La pétition, parrainée par le député du parti Québec Solidaire, Amir Khadir, a été mise en ligne mercredi 18 septembre. Jeudi, en fin d’après-midi, 1200 personnes l’avaient signée.

Les signataires demandent au gouvernement du Québec de « s’opposer à tout nouveau projet d’oléoduc (construction, inversion, conversion) qui ferait transiter au Québec du pétrole des sables bitumineux ». Ils réclament du même souffle l’élaboration d’« un véritable projet de société ayant comme buts de réduire drastiquement notre dépendance aux hydrocarbures et promouvoir notre transition vers les énergies vertes ».
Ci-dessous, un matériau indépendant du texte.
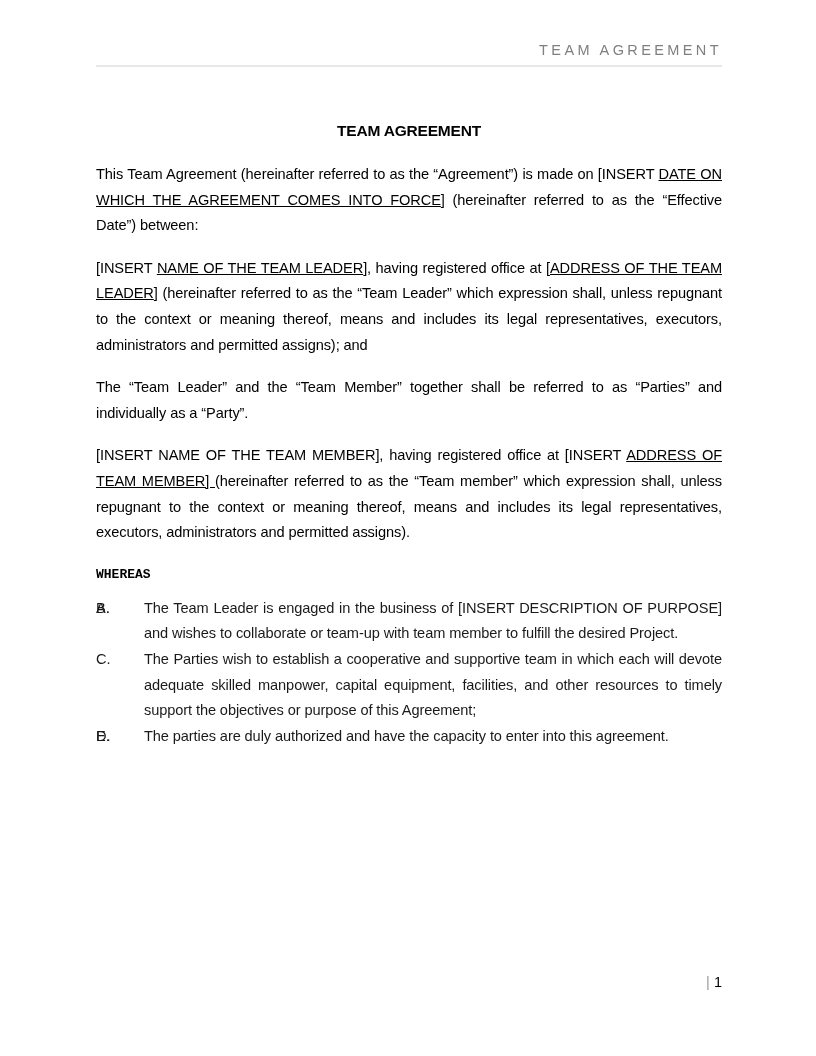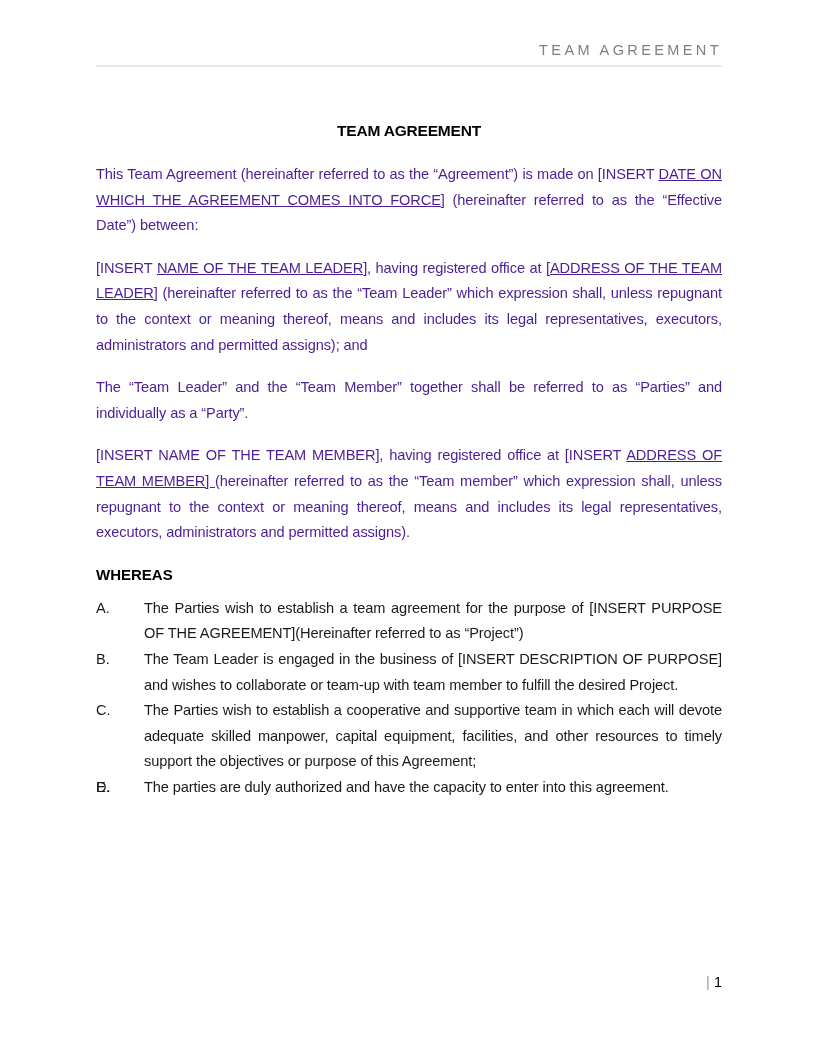--- a/index.html
+++ b/index.html
@@ -69,7 +69,7 @@
     font-family: "Liberation Sans", sans-serif;
     font-size: 14.6px;
     line-height: 25.6px;
-    color: #4c1d95;
+    color: #000000;
     letter-spacing: -0.1px;
   }
   p.para:last-child { margin-bottom: 0; }

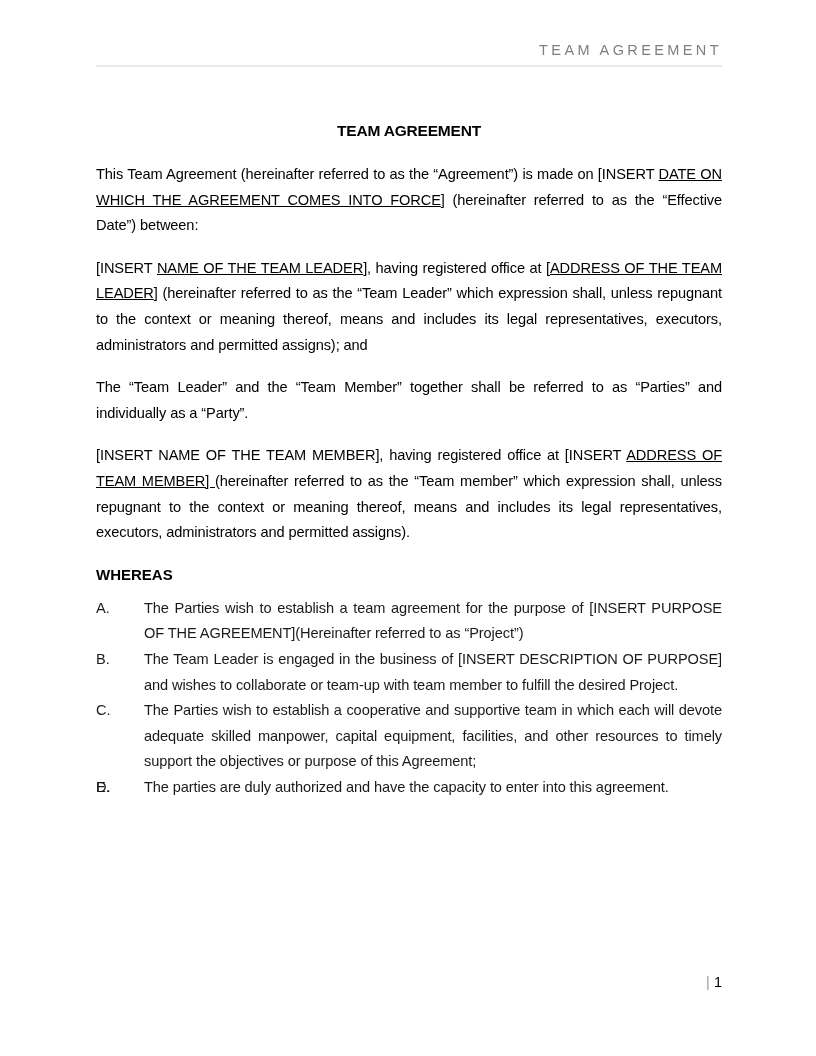--- a/index.html
+++ b/index.html
@@ -78,9 +78,9 @@
 
   .whereas {
     margin: 6px 0 9px 0;
-    font-family: Liberation Sans, sans-serif;
+    font-family: Liberation Mono, monospace;
     font-weight: bold;
-    font-size: 15px;
+    font-size: 13px;
     line-height: 24px;
     color: #000000;
     text-align: left;

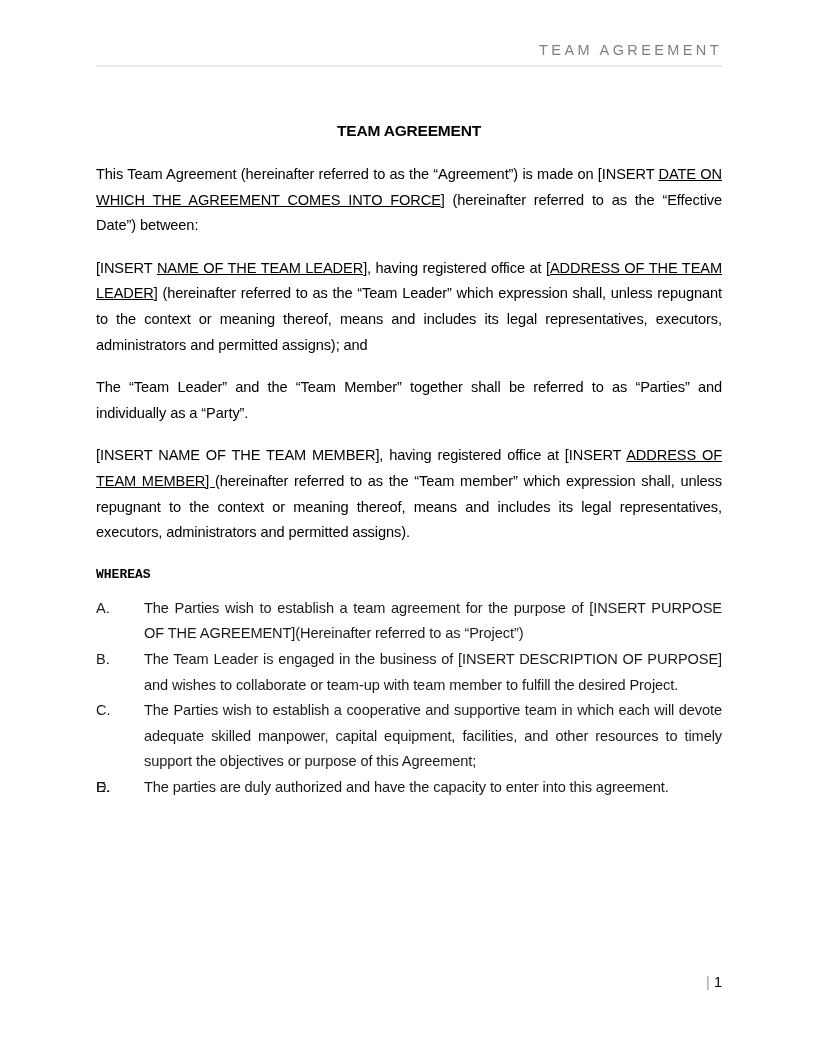--- a/index.html
+++ b/index.html
@@ -161,7 +161,6 @@
     <ol class="alpha-list">
       <li>
         <span class="marker">A.</span>
-        <span>The Parties wish to establish a team agreement for the purpose of [INSERT PURPOSE OF THE AGREEMENT](Hereinafter referred to as “Project”)</span>
       </li>
       <li>
         <span class="marker">B.</span>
Dans le libellé de la pétition, les instigateurs affirment en outre que le pétrole extrait des sables bitumineux en Alberta « est un des modes de production émettant le plus de gaz à effet de serre au monde » et que la croissance de la production canadienne « retarde une transition vers les énergies vertes ». Or, une telle avenue serait selon eux susceptible de générer des bénéfices plus importants que l’arrivée de centaines de milliers de barils de pétrole brut chaque jour au Québec par pipelines.
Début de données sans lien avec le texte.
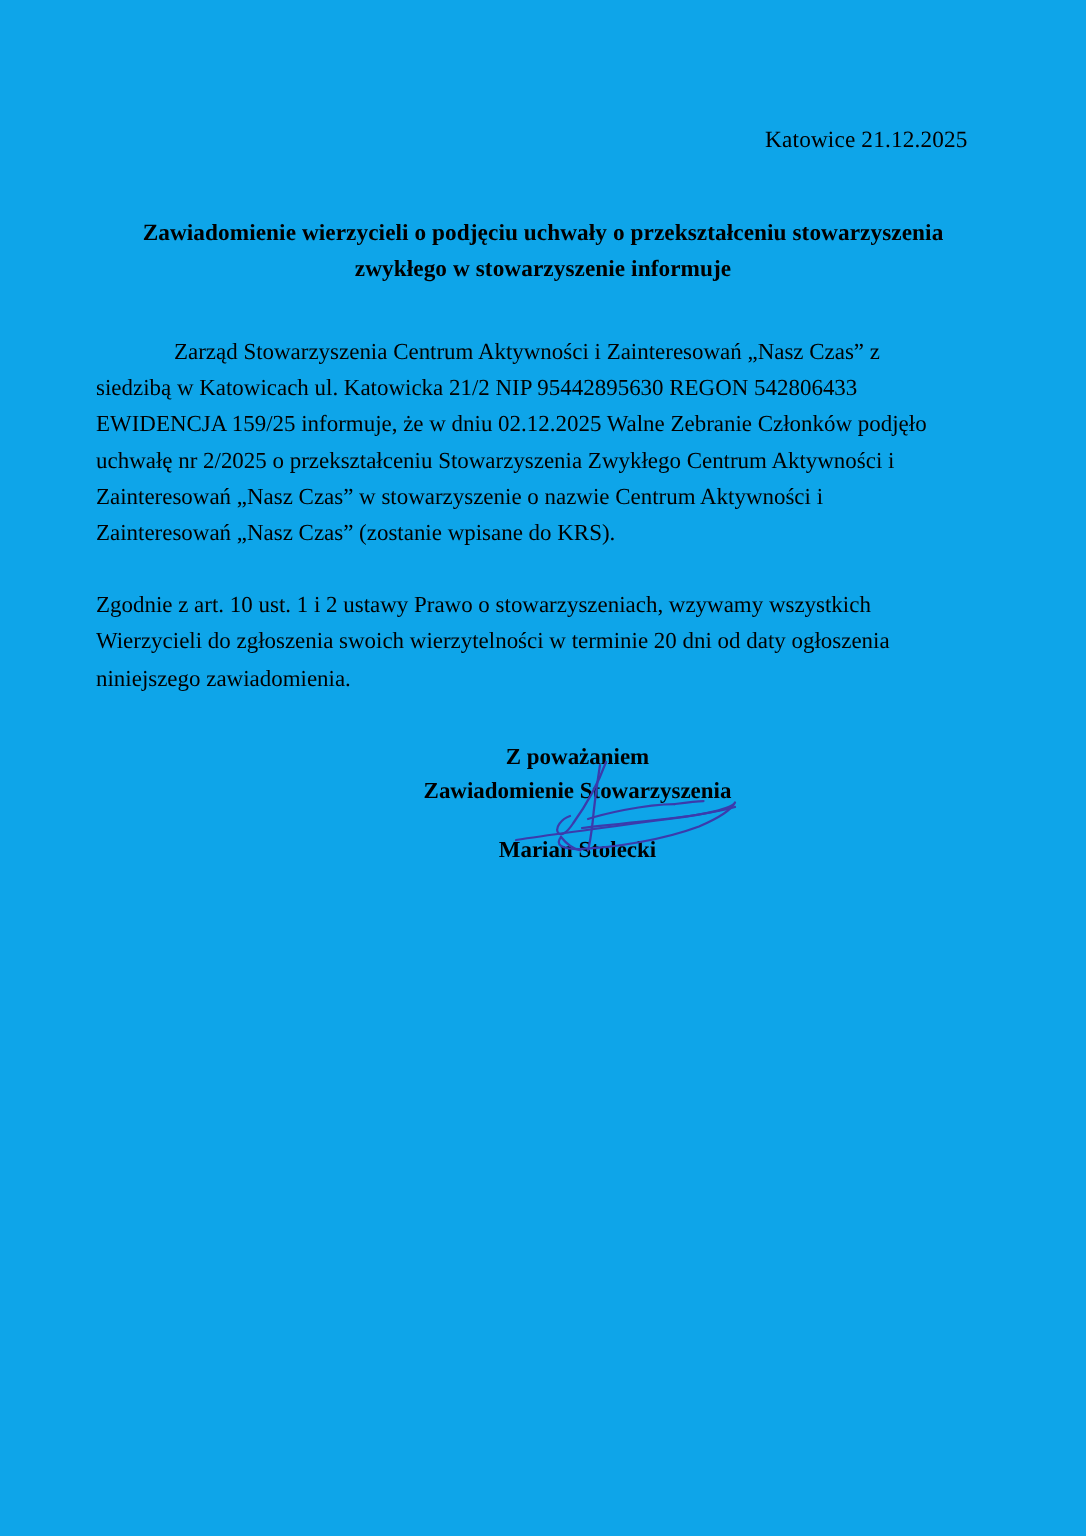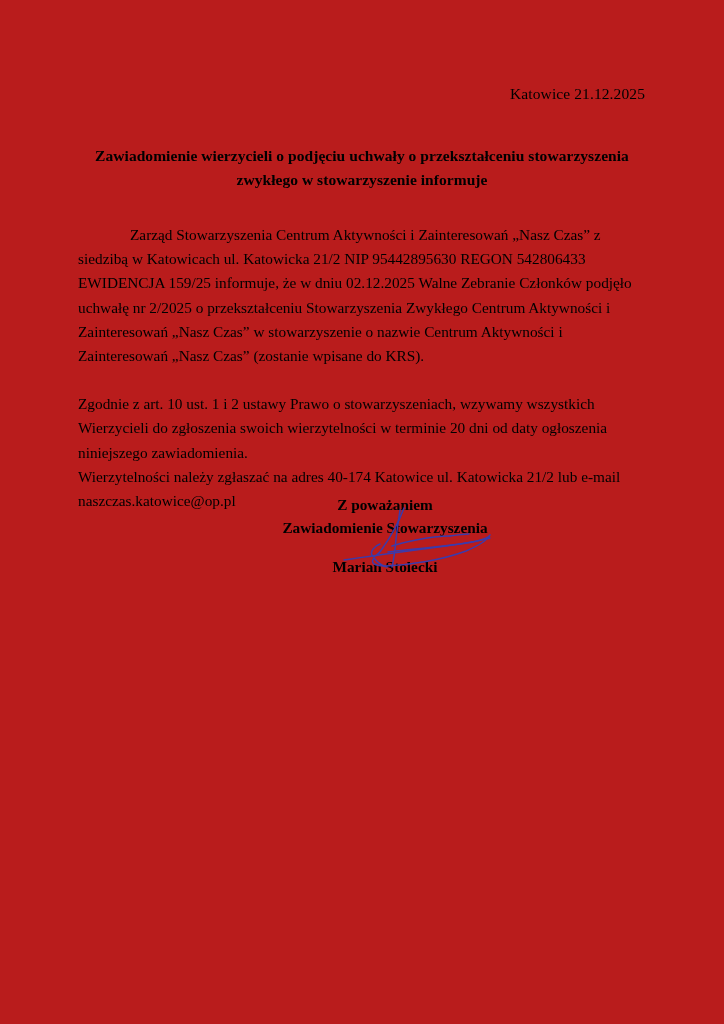--- a/index.html
+++ b/index.html
@@ -19,7 +19,7 @@
     position: relative;
     width: 724px;
     height: 1024px;
-    background: #b91c1c;
+    background: #0ea5e9;
   }
   .date-line {
     position: absolute;

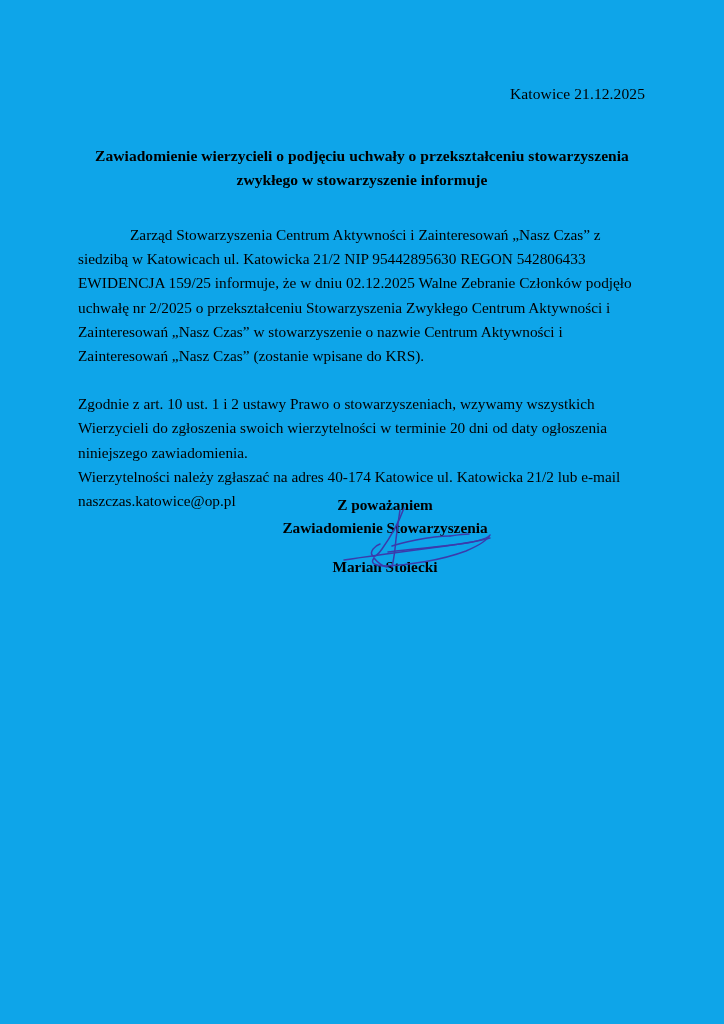--- a/index.html
+++ b/index.html
@@ -45,7 +45,7 @@
   .body-block {
     position: absolute;
     top: 223px;
-    left: 78px;
+    left: 64px;
     width: 568px;
     font-size: 15.3px;
     line-height: 24.2px;

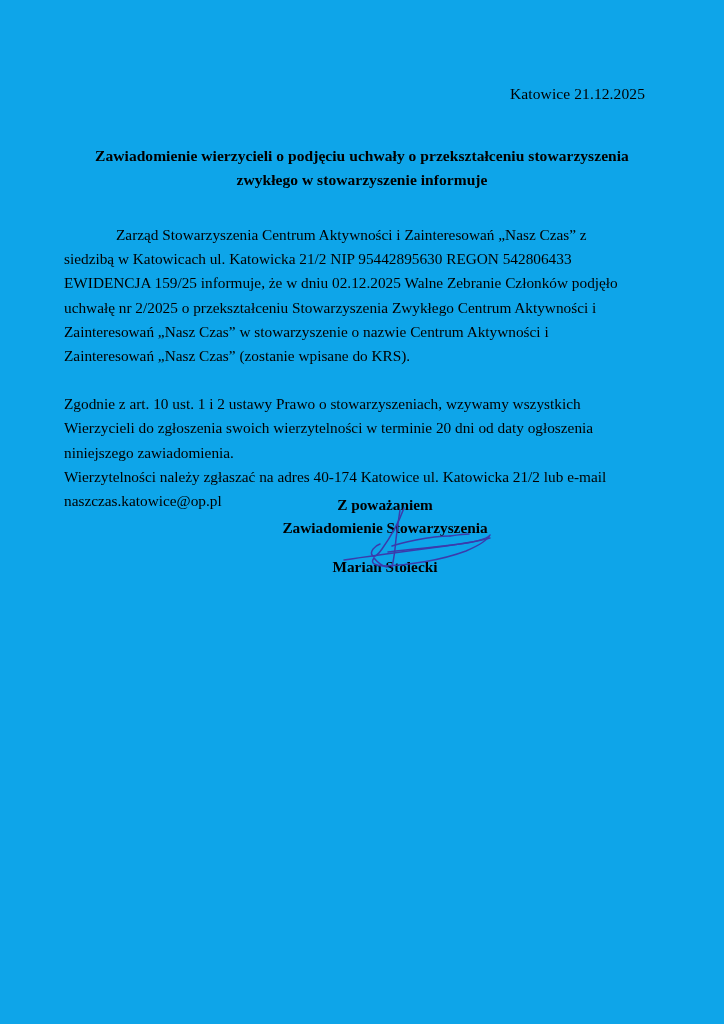--- a/index.html
+++ b/index.html
@@ -101,7 +101,6 @@
     <p class="para indented">Zarząd Stowarzyszenia Centrum Aktywności i Zainteresowań „Nasz Czas”  z siedzibą w Katowicach ul. Katowicka 21/2  NIP 95442895630 REGON 542806433 EWIDENCJA 159/25 informuje, że w dniu 02.12.2025 Walne Zebranie Członków podjęło uchwałę nr 2/2025 o przekształceniu Stowarzyszenia Zwykłego Centrum Aktywności i Zainteresowań „Nasz Czas”  w stowarzyszenie o nazwie Centrum Aktywności i Zainteresowań „Nasz Czas” (zostanie wpisane do KRS).</p>
     <div class="spacer"></div>
     <p class="para">Zgodnie z art. 10 ust. 1 i 2 ustawy Prawo o stowarzyszeniach, wzywamy wszystkich Wierzycieli do zgłoszenia swoich wierzytelności w terminie 20 dni od daty ogłoszenia niniejszego zawiadomienia.</p>
-    <p class="para">Wierzytelności należy zgłaszać na adres 40-174 Katowice ul. Katowicka 21/2 lub e-mail naszczas.katowice@op.pl</p>
   </div>
 
   <div class="sign-block">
Ils rappellent aussi que la Colombie-Britannique s’oppose pour le moment au projet d’oléoduc Northern Gateway, piloté par l’entreprise Enbridge, en raison des risques environnementaux. C’est cette entreprise qui souhaite inverser le flux de pétrole dans la ligne 9B — construite en 1975 — et en augmenter la capacité, de façon à acheminer quotidiennement 300 000 barils à Montréal. Enbridge espère pouvoir réaliser son projet d’ici la fin de 2014

Le gouvernement américain hésite pour sa part à approuver le projet Keystone XL, qui doit permettre de relier l’Alberta aux raffineries du Texas. Ce projet est développé par TransCanada, qui entend aussi construire un nouveau pipeline de plus de 1400 kilomètres pour relier le Sud ontarien à la raffinerie de Saint-Jean, au Nouveau-Brunswick. La vaste majorité de l’infrastructure à construire se trouve en sol québécois. La multinationale souhaite lui donner une capacité quotidienne de 1,1 million de barils.

Ouverture de Québec

Le gouvernement Marois ne partage absolument pas la vision des projets d’oléoducs exprimée par les signataires de la pétition. En entrevue récemment au magazine L’Actualité, la ministre des Ressources naturelles, Martine Ouellet, a insisté de nouveau sur les bénéfices économiques attendus. « Dans le cas du projet d’Enbridge, c’est clair qu’il y a un avantage économique pour les deux raffineurs du Québec, Suncor et Ultramar, qui ont beaucoup d’employés. On veut conserver le raffinage du pétrole au Québec, c’est un avantage. C’est aussi important pour l’industrie pétrochimique de Montréal, qui s’approvisionne auprès des raffineurs. »

Selon la ministre, il est possible d’aller de l’avant avec le projet d’Enbridge, mais aussi l’exploitation pétrolière au Québec, tout en respectant les objectifs de réduction de notre dépendance aux hydrocarbures fixés par le Parti québécois. D’ici 2020, Québec espère diminuer de 30 % notre consommation de pétrole et de gaz.

Le ministre de l’Environnement, Yves-François Blanchet, a pour sa part confirmé que le projet d’Enbridge ne sera pas assujetti au Bureau d’audiences publiques sur l’environnement. « Par contre, dans le cas de TransCanada, il pourrait l’être, puisqu’il y a une portion importante de nouvelles infrastructures », a-t-il précisé à L’Actualité.

Le président et chef de la direction d’Enbridge, Al Monaco, a salué la semaine dernière le préjugé favorable affiché par le gouvernement Marois face à l’arrivée par pipeline de pétrole albertain au Québec.

Un ancien haut dirigeant de la NASA, membre du Groupe intergouvernemental d’experts sur l’évolution du climat, James Hansen, estime pour sa part que l’exploitation des sables bitumineux pose un risque réel pour la planète. « Si le Canada va de l’avant, et si nous laissons faire, ce sera la fin pour le climat actuel », a-t-il affirmé l’an dernier en pressant le président Obama à rejeter le projet Keystone XL. Selon les données de l’Office national de l’énergie, la production pétrolière canadienne doit atteindre six millions de barils par jour d’ici 20 ans. Pas moins de 85 % de ce pétrole sera tiré des sables bitumineux.